#### TRY IT:
Please state how many lines of the records hold the string "subtotal", giving nothing but the number.

Before-and-after change records:
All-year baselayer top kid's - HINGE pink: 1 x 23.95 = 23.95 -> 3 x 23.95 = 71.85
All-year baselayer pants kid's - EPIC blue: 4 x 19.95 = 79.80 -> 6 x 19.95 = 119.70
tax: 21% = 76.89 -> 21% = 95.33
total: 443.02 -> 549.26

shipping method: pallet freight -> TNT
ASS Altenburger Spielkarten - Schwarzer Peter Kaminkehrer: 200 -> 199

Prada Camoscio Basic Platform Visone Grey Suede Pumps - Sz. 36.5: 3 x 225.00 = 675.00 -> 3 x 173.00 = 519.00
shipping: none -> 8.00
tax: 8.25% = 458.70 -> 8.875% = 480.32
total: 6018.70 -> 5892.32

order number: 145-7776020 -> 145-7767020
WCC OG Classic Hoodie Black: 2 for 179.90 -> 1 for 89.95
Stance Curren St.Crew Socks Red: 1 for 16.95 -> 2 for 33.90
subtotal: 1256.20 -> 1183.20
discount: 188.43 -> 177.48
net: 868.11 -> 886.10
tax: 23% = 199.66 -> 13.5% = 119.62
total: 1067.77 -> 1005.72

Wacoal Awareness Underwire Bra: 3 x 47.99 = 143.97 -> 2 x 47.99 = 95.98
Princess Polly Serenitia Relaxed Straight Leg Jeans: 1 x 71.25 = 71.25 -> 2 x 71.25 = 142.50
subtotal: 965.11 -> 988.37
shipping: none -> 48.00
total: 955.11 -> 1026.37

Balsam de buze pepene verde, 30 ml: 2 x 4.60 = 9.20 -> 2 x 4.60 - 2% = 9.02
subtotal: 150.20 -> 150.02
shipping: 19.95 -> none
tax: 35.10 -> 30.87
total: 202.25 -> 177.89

#### TASK OUTPUT:
3